▶ **What this task involves**: Filter the entries for the word "padding". Copy each line that has it.

▶ **Task input**:
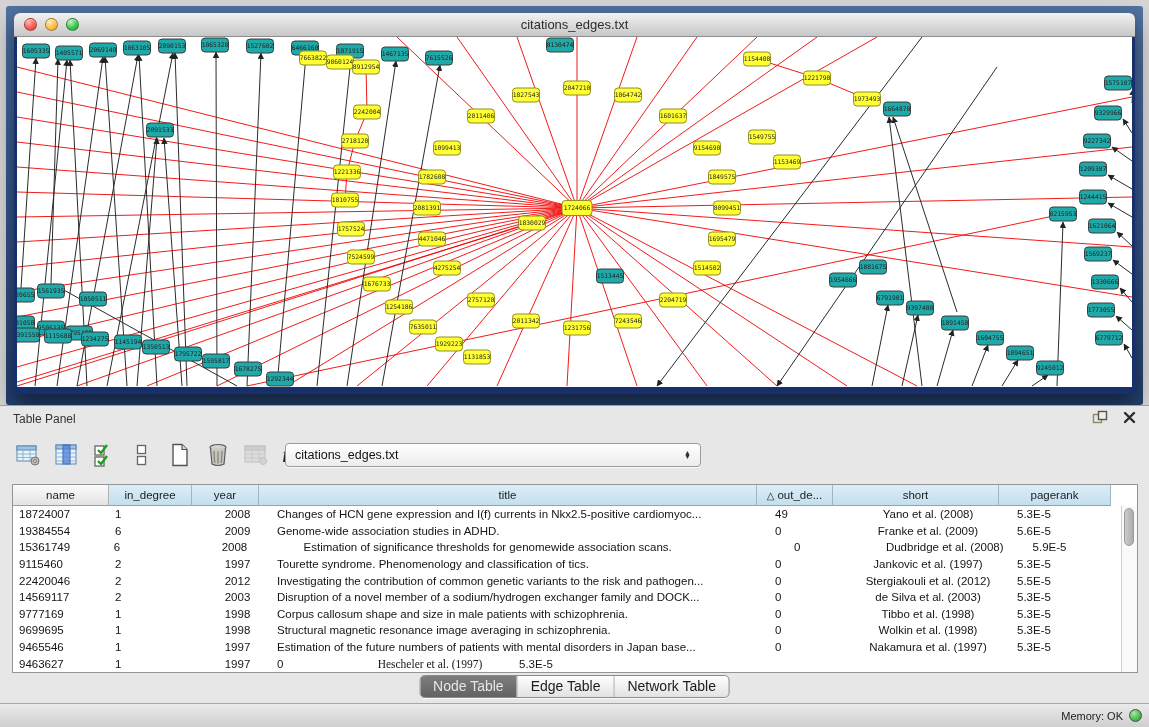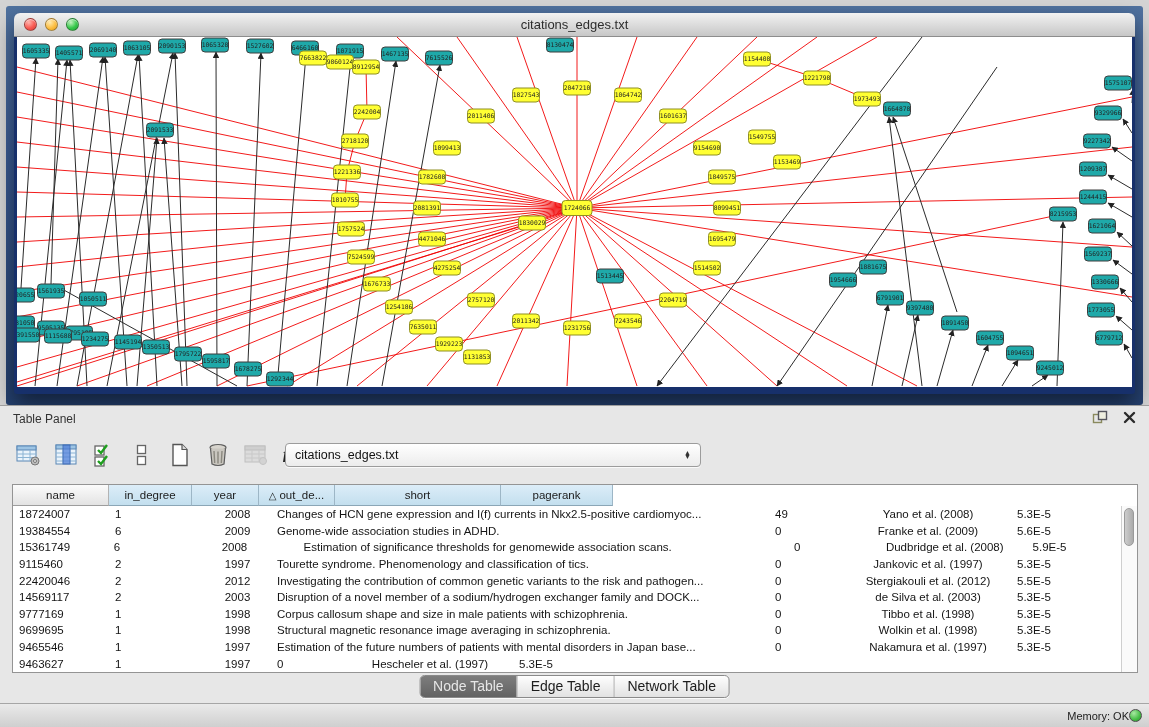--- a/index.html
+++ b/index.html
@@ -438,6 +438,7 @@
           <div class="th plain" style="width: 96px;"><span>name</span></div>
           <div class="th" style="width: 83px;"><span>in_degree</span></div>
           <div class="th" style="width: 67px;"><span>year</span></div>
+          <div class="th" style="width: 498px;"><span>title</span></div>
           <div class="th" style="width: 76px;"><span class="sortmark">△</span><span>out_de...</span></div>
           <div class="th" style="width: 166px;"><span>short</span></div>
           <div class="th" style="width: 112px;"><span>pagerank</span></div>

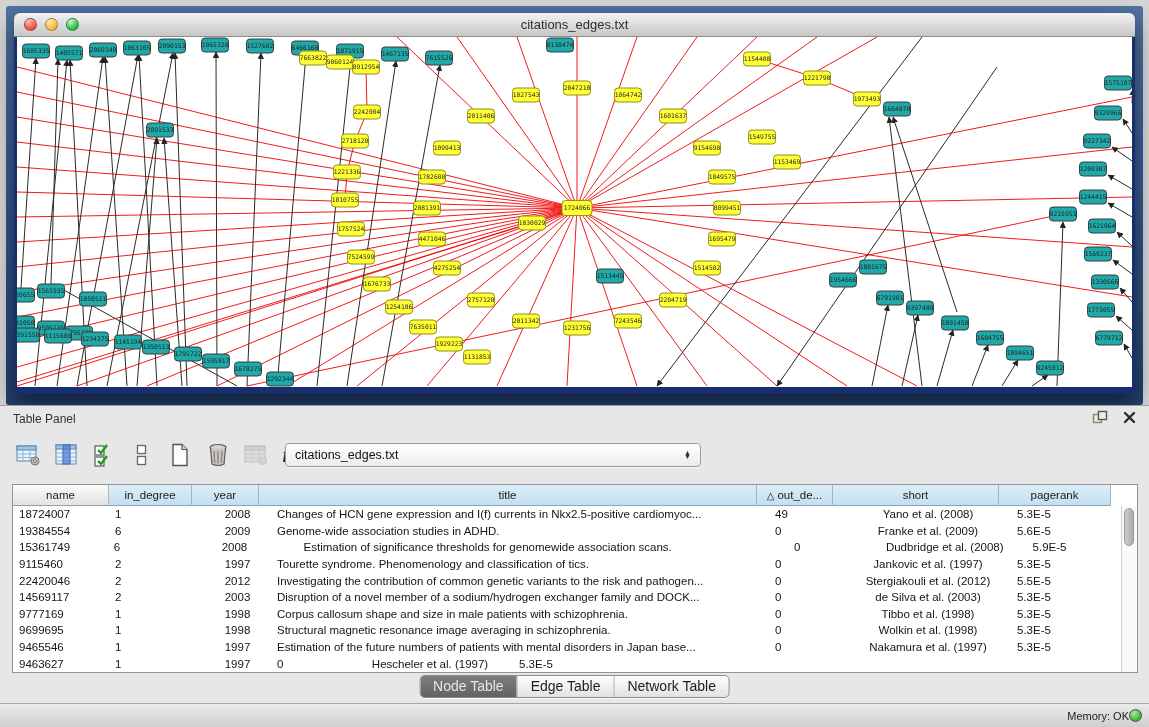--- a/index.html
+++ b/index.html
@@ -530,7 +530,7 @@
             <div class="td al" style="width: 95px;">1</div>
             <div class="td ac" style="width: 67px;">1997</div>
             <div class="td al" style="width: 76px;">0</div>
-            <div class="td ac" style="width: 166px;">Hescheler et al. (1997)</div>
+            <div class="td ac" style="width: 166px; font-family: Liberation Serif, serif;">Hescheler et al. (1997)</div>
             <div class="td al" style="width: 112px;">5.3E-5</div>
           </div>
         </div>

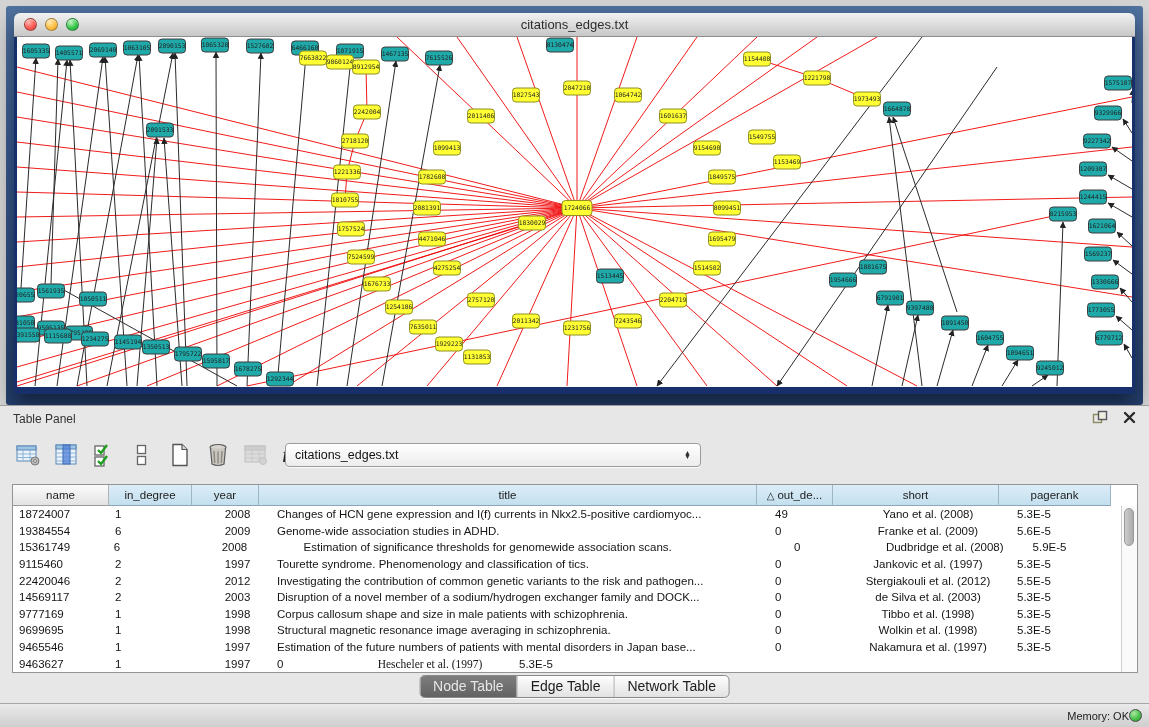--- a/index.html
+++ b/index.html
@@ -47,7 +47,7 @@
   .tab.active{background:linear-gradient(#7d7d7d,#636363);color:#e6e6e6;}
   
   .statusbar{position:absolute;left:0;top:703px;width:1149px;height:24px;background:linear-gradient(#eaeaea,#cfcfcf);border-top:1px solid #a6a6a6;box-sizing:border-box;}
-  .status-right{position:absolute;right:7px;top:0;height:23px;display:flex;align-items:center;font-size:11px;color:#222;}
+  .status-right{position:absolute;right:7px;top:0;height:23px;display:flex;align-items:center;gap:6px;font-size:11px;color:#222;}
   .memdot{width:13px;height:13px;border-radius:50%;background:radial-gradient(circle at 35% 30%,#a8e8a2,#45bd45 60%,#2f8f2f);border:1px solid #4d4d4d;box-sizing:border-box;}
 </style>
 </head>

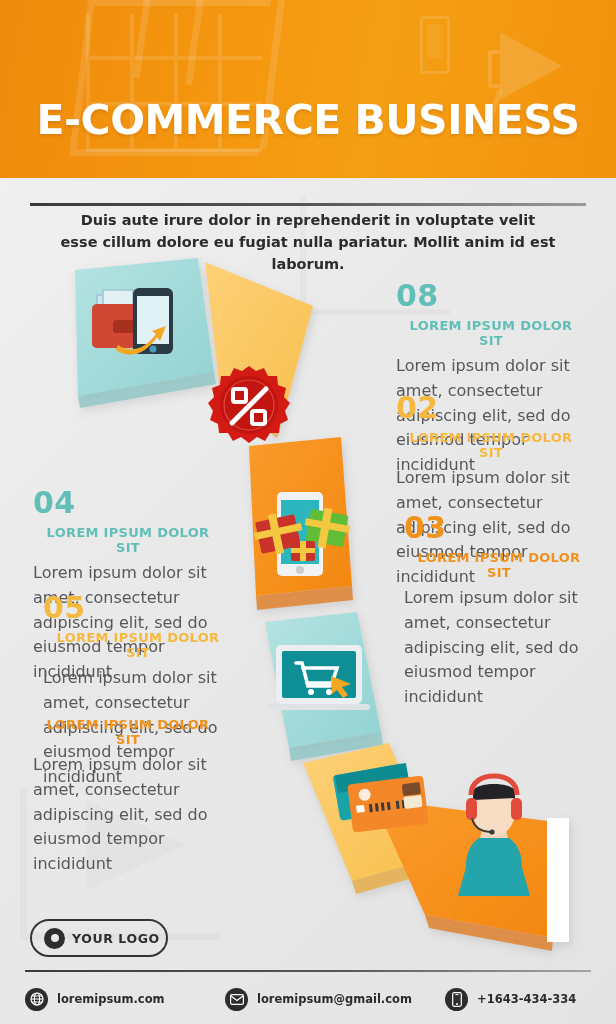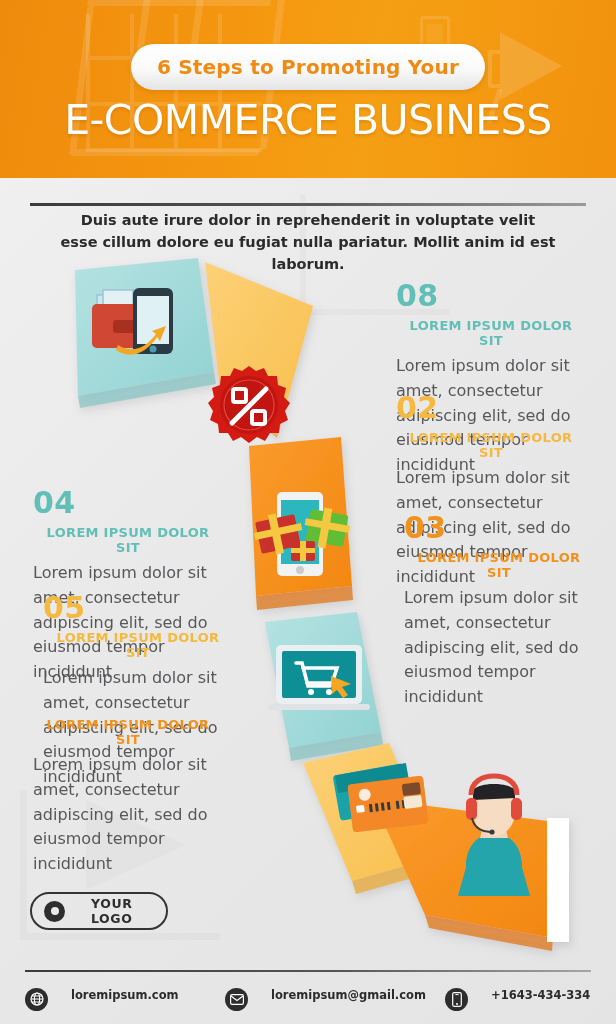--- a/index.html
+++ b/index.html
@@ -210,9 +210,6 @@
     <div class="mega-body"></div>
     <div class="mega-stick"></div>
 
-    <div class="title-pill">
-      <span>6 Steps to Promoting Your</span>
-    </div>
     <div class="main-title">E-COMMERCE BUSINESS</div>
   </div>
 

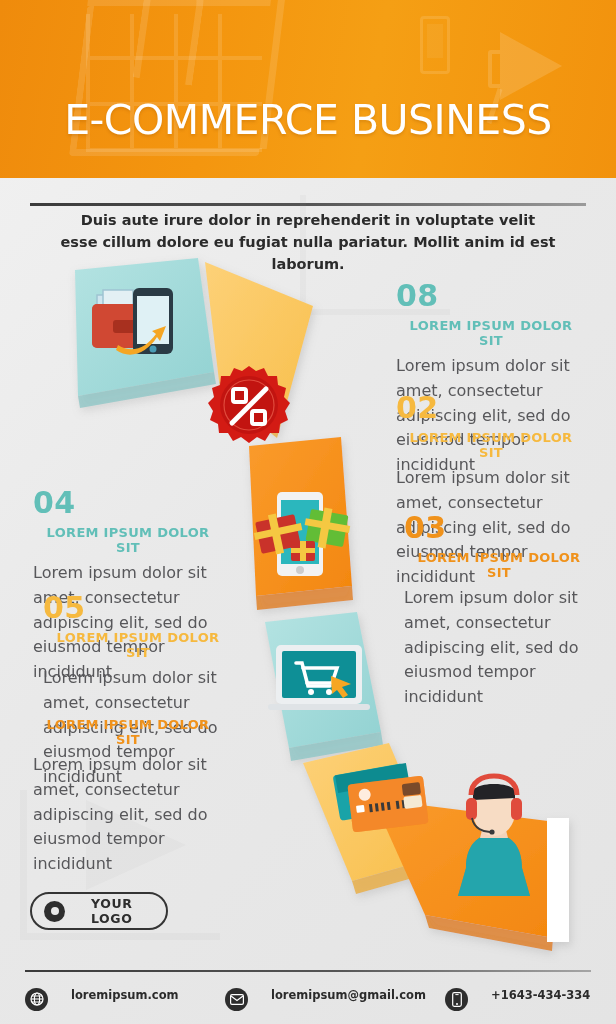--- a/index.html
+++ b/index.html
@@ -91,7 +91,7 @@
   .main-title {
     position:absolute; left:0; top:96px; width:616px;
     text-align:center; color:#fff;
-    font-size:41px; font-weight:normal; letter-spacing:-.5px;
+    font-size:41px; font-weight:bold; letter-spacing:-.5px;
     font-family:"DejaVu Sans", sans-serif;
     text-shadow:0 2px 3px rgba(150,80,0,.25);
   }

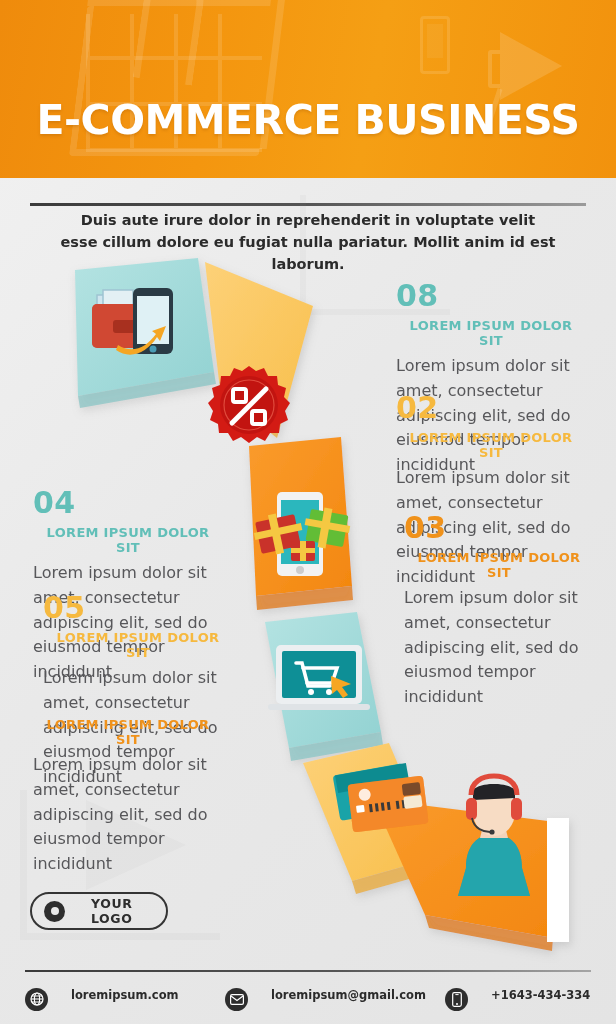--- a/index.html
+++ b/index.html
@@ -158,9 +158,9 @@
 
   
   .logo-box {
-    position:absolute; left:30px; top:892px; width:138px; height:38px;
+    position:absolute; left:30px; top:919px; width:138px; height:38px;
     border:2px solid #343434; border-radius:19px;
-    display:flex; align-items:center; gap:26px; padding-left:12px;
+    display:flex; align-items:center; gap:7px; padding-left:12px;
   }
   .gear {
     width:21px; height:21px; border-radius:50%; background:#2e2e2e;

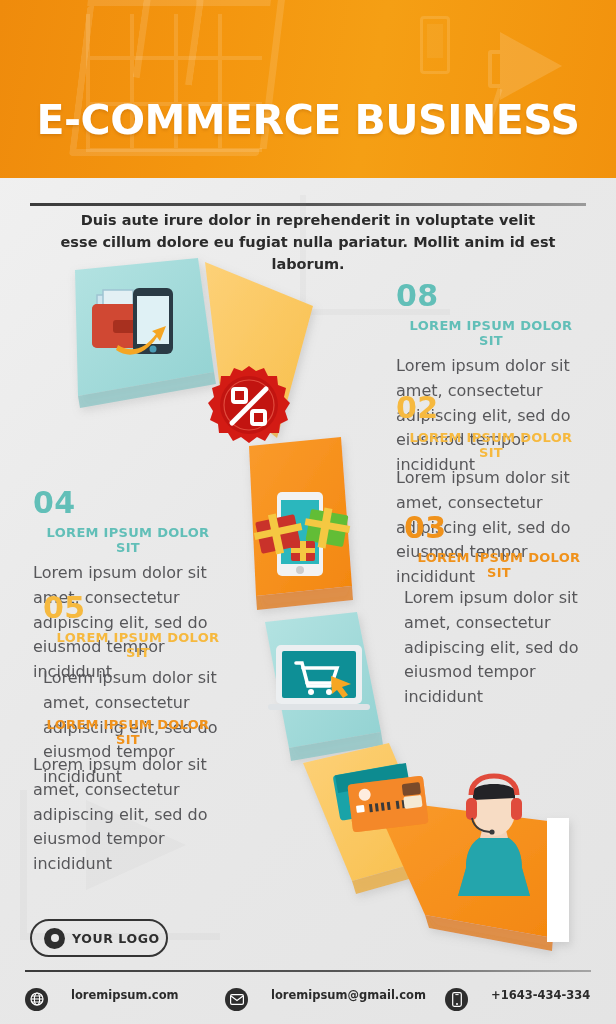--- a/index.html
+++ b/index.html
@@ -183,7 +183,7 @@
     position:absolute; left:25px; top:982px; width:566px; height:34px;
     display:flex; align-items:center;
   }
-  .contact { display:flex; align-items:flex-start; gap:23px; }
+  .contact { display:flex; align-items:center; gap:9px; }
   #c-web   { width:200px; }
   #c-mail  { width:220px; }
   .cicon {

▶ **Task solution**:
-    display:flex; align-items:center; gap:26px; padding-left:12px;
+    display:flex; align-items:center; gap:7px; padding-left:12px;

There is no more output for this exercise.